Apple has 145 billion dollars in cash and other liquid assets it could use for a buyout as of April supposedly. Tech crunch
They had 120 billion dollars in long term investments as of October The guardian on 120 billion dollar investment strategy
The different in counting depends on what you're counting exactly as 'cash'. Your yahoo link gives apple as 176 billion dollars in assets, 15 billion of which are property 800 million as inventory, 1 billion in goodwill, and 4 billion in intangibles.
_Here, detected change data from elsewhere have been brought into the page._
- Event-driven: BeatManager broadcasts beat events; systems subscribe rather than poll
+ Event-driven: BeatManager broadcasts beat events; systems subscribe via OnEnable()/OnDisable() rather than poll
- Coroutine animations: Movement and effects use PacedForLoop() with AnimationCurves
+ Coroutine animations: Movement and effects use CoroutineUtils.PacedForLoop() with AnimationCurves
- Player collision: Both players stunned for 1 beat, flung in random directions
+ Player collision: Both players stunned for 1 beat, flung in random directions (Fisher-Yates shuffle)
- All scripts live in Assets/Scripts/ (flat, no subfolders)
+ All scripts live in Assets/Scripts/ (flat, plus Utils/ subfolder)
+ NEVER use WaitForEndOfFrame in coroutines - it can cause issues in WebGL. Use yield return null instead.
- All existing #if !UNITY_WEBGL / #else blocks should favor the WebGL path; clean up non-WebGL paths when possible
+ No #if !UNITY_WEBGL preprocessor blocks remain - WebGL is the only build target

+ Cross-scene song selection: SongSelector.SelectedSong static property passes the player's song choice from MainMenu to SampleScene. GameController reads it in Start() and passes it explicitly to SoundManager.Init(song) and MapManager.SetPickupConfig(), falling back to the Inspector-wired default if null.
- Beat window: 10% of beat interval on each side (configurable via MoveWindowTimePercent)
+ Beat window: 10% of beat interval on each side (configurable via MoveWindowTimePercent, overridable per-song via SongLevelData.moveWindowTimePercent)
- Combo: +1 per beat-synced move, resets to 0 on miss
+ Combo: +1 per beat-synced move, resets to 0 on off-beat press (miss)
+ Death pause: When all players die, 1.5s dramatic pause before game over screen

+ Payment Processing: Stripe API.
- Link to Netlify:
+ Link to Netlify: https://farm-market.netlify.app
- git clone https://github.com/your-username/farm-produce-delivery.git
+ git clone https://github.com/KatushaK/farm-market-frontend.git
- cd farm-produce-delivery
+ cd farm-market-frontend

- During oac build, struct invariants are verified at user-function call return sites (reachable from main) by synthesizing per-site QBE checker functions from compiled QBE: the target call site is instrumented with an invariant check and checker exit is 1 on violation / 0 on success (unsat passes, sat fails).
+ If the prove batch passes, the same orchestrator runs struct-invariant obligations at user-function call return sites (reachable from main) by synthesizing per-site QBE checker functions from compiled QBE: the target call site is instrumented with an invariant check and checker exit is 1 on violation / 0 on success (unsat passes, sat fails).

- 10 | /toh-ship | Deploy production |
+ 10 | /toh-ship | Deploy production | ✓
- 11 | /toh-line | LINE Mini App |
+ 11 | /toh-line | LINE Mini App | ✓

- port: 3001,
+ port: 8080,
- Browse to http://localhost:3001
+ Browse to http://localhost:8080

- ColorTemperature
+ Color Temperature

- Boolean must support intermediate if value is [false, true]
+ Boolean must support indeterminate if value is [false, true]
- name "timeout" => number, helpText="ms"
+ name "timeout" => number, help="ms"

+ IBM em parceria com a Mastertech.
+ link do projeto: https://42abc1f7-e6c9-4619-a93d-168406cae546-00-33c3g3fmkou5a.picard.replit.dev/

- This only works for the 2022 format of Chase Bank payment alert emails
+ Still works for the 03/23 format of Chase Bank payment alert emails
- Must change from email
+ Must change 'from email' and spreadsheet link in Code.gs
There are about 40 billion dollars in outstanding cash liabilities.
The difference is in what exactly you want to count as 'cash'. Companies usually take their money and buy stuff with it, if they don't want to buy other companies or to give the money to shareholders they can buy other companies bonds (sometimes even for overnight), they can buy government debts etc. etc. etc. As per the guardian link, Apple has a lot of money waiting to repatriate it to US investors whenever congress can be bought into offering a 'one time' tax break for doing so.
What Apple could use for a buyout (of anyone really) would be their cash, cash equivalents, short term investments and long term investments. They might end up with some complex web of borrowing money against those assets too, but that's relatively normal.
By 'cash' the OP of this comment meant money, not physical dollar bills in a savings account.
Apple has $10 billion in cash, yes, but they have very roughly $150 billion in cash+short term investments+long term investments. Most people refer to that number colloquially as Apple's cash.
So technically yes, Apple does have the means to completely purchase Intel at Intel's current market cap, but they would never make such a large acquisition.